N-Propyltryptamine

Clinical data
- Other names: NPT; N-n-Propyltryptamine
- Drug class: Serotonin receptor modulator
- ATC code: None;

Identifiers
- IUPAC name N-[2-(1H-indol-3-yl)ethyl]propan-1-amine;
- PubChem CID: 45605;
- ChemSpider: 41495;

Chemical and physical data
- Formula: C_{13}H_{18}N_{2}
- Molar mass: 202.301 g·mol^{−1}
- 3D model (JSmol): Interactive image;
- SMILES CCCNCCC1=CNC2=CC=CC=C21;
- InChI InChI=1S/C13H18N2/c1-2-8-14-9-7-11-10-15-13-6-4-3-5-12(11)13/h3-6,10,14-15H,2,7-9H2,1H3; Key:KBFBIAGUZWNRFI-UHFFFAOYSA-N;

= N-Propyltryptamine =

N-Propyltryptamine (NPT) is a serotonin receptor modulator of the tryptamine family related to N-methyltryptamine (NMT).

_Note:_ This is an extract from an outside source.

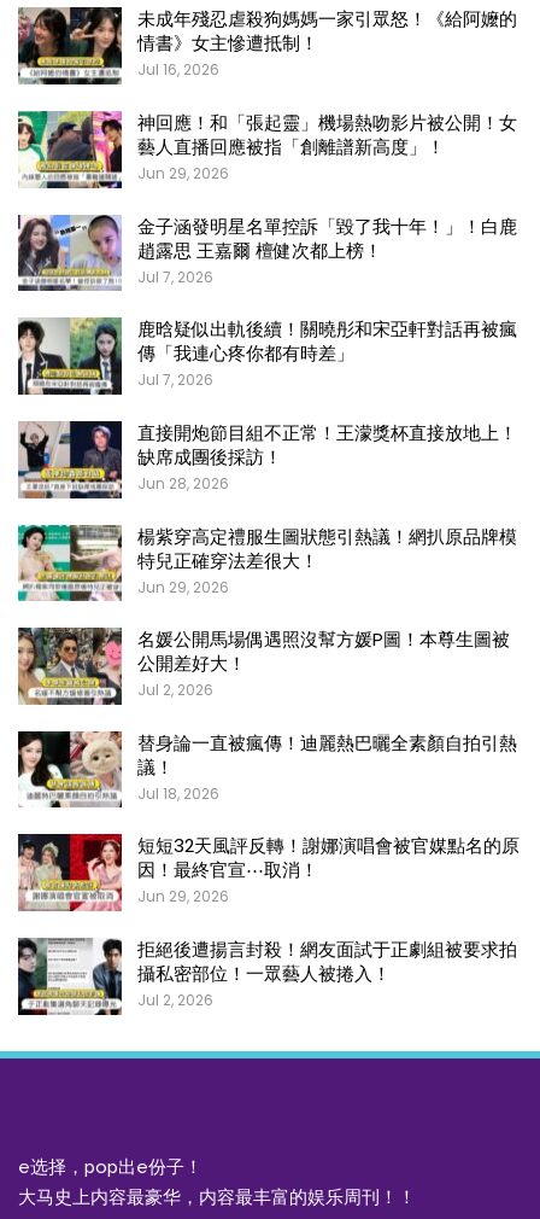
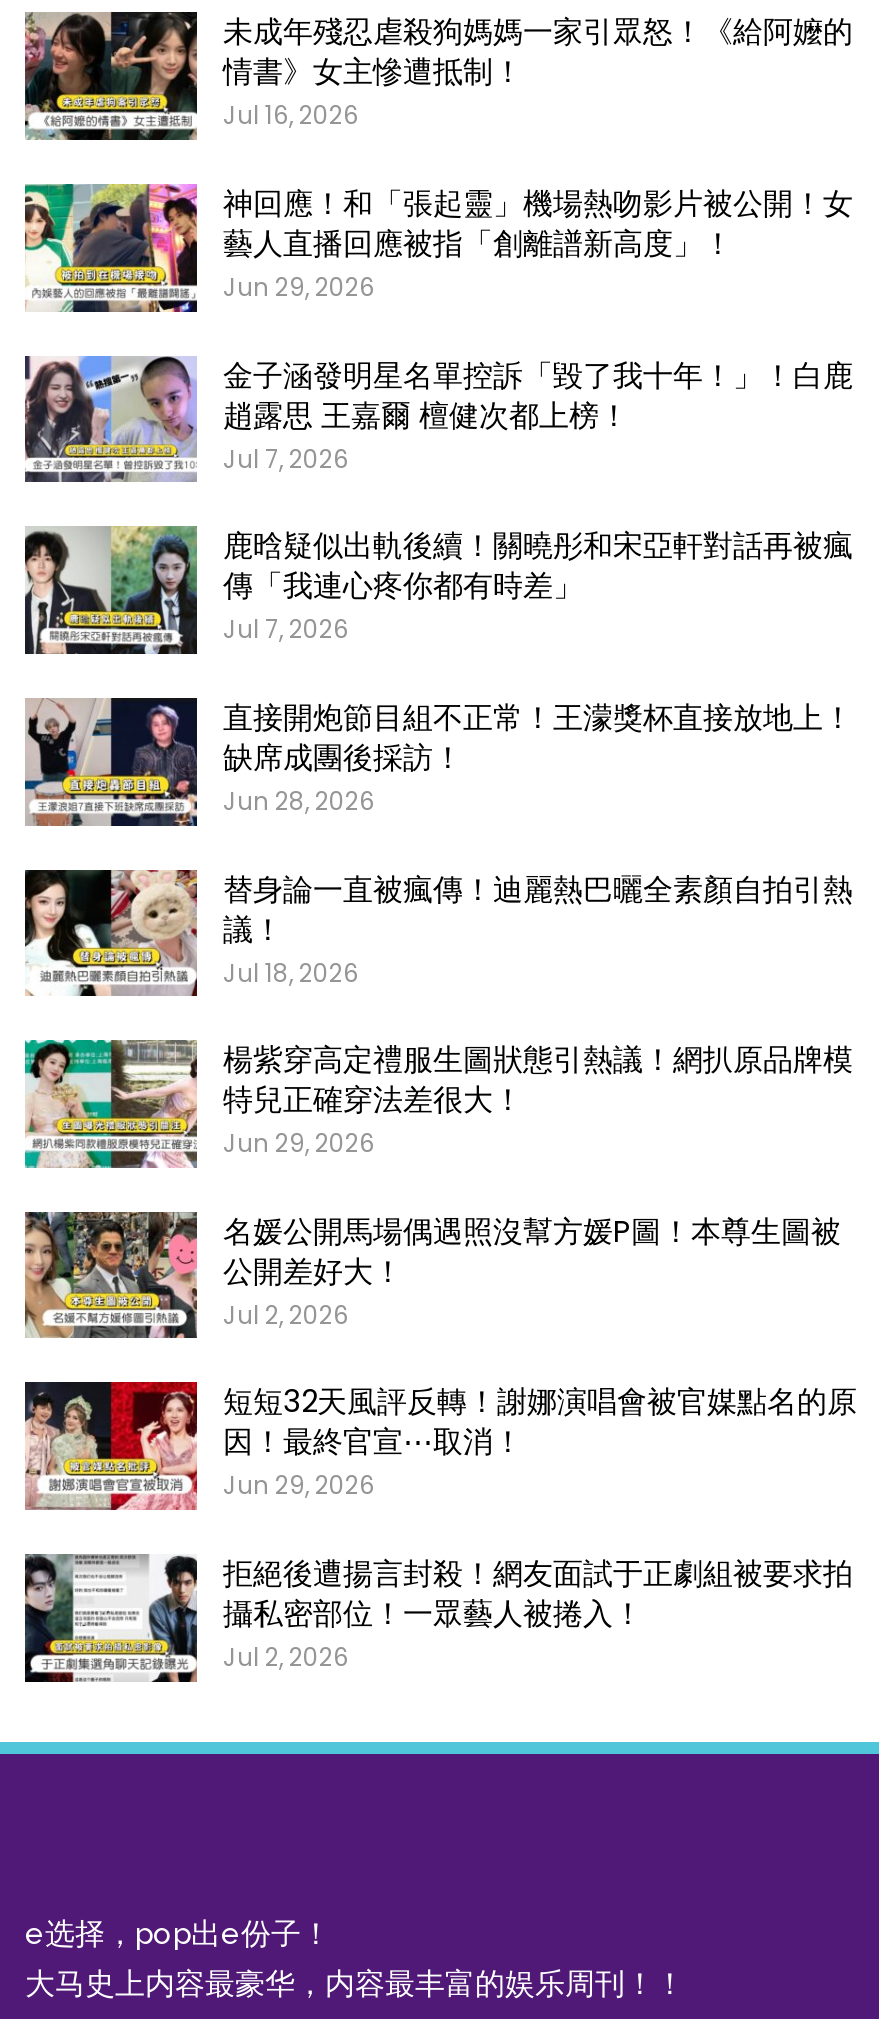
moved [17,521,517,700] -> [23,1036,853,1332]: [image] | 楊紫穿高定禮服生圖狀態引熱議！網扒原品牌模 | 特兒正確穿法差很大！ | Jun 29, 2026 | 名媛公開馬場偶遇照沒幫方媛P圖！本尊生圖被 | 公開差好大！ | Jul 2, 2026
moved [17,730,517,807] -> [23,867,853,996]: [image] | 替身論一直被瘋傳！迪麗熱巴曬全素顏自拍引熱 | 議！ | Jul 18, 2026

According to Alexander Shulgin in his book TiHKAL (Tryptamines I Have Known and Loved), NPT is not known to have been tested in humans. It acts as a serotonin receptor agonist in the rat uterus and stomach strip, with slightly lower potency than dimethyltryptamine (DMT). However, in contrast to DMT and NMT, NPT did not cause central effects in dogs. It is said to be less toxic than dipropyltryptamine (DPT) in rodents. The chemical synthesis of NPT has been described. NPT was first described in the scientific literature by Speeter and Anthony by 1954. Subsequently, the drug was described by Shulgin in TiHKAL in 1997.